If “the left” had been concerned with minority issues to the extent that they claim they have been, then there would be no need for massive pushbacks against the inadequacies of the larger establishment. If the LGBTQ+ community had been truly acknowledged, there would not be anger over a global lack of representation. If African-Americans were not being brutally killed by American police, there would be no Black Lives Matter.
That these issues exist in and of itself should be a waking call to those who say identity politics is the biggest problem facing the liberal movement. The actual reason for the annihilation of the left is their dismissal of real concerns by marginalised communities, and their subsequent conflict over the usefulness of identity politics to fill that gap.

It is common for a community that does not feel acknowledged to form interest groups and attempt to either influence the existing structure to better benefit them, or to deconstruct the structure altogether. The remedial work on the part of the liberal movement is to welcome the plurality of perspectives within their camp, and form a shared vision around these perspectives. However, this goal must be steered by the realities of the movement on the ground.

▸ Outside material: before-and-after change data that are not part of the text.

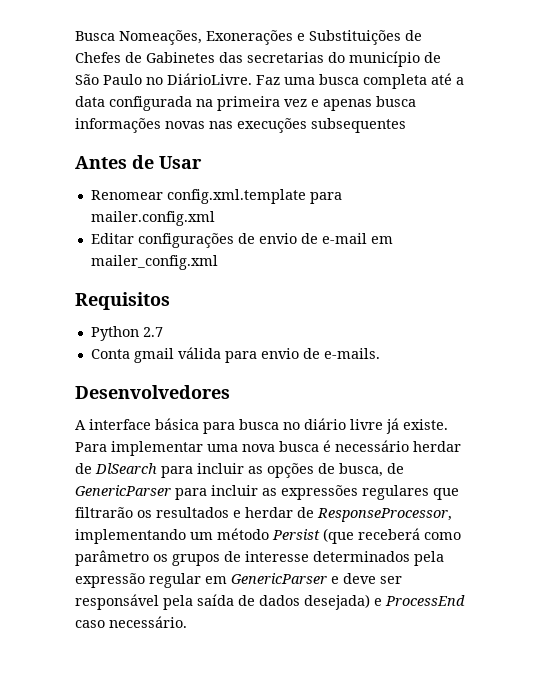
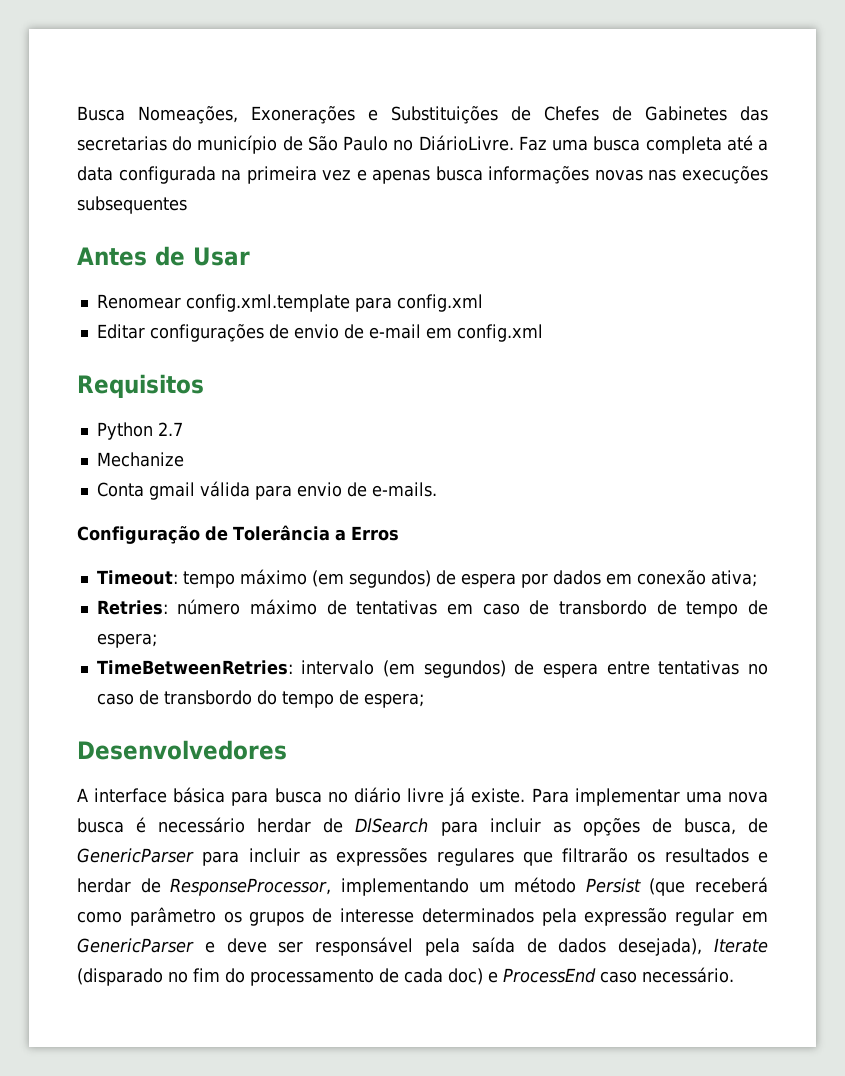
[90,211,215,226] mailer.config.xml -> [396,294,483,312] config.xml
[90,255,218,270] mailer_config.xml -> [456,324,543,342] config.xml
(163, 332) none -> [96,452,184,467] // Mechanize
(380, 353) none -> [77,525,399,544] [96,569,757,588] [96,599,769,618] [96,633,157,648] [96,660,768,678] [96,690,424,708] // Configuração de Tolerância a Erros // Timeout: tempo máximo (em segundos) de espera por dados em conexão ativa; // Retries: número máximo de tentativas em caso de transbordo de tempo de espera; // TimeBetweenRetries: intervalo (em segundos) de espera entre tentativas no caso de transbordo do tempo de espera;
[304,594,370,610] desejada) -> [618,938,768,956] [77,968,483,986] desejada), Iterate (disparado no fim do processamento de cada doc)

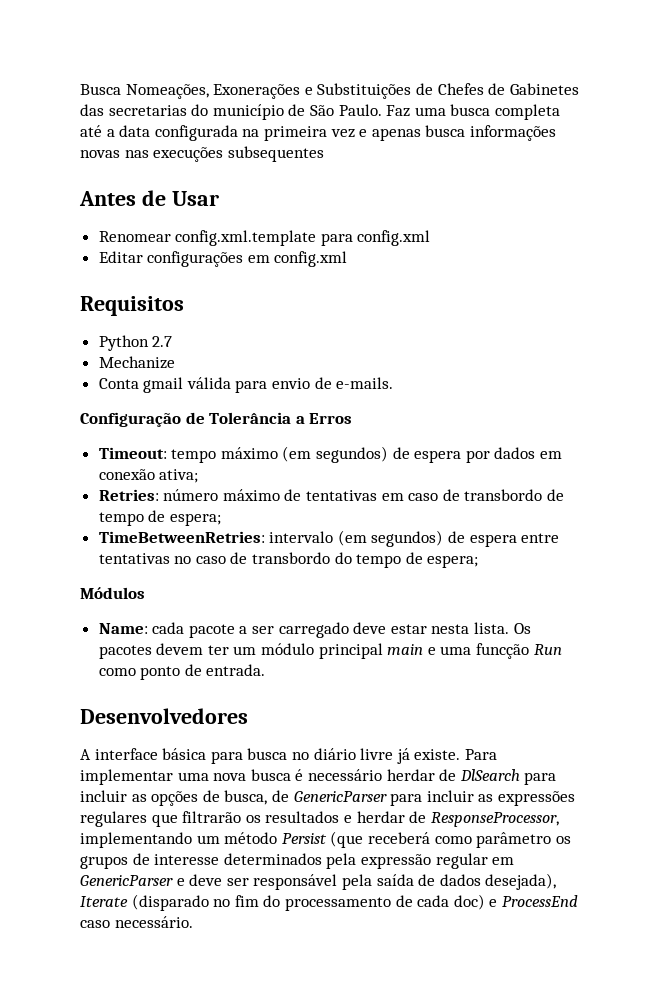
[343,135,514,151] Paulo no DiárioLivre. -> [338,104,382,116] Paulo.
[268,324,421,339] de envio de e-mail -> (244, 259) none
(424, 700) none -> [80,587,145,599] [98,622,531,638] [98,643,562,659] [98,664,266,680] // Módulos // Name: cada pacote a ser carregado deve estar nesta lista. Os pacotes devem ter um módulo principal main e uma funcção Run como ponto de entrada.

People are angry. People are dissatisfied. People are fed up. This frustration is created not just by the rise of life-threatening nationalism, but by the blame imposed upon them by their fellow liberals for this rise. If their concerns are not promptly responded to, they will further revolt against a movement that seems to only pay lip-service to their concerns, but rallies against significant changes within its doors.

Abandoning the Kumbaya Mentality for a more lasting solution that fully takes history, group psychology, and basic organisational tools into account will be the re-invigoration of liberal movements across the world. Only such a movement can move from ideal to reality – a movement that does not disregard identity politics, but uses the shared discontent as an impetus to bring about freedom for all members of society.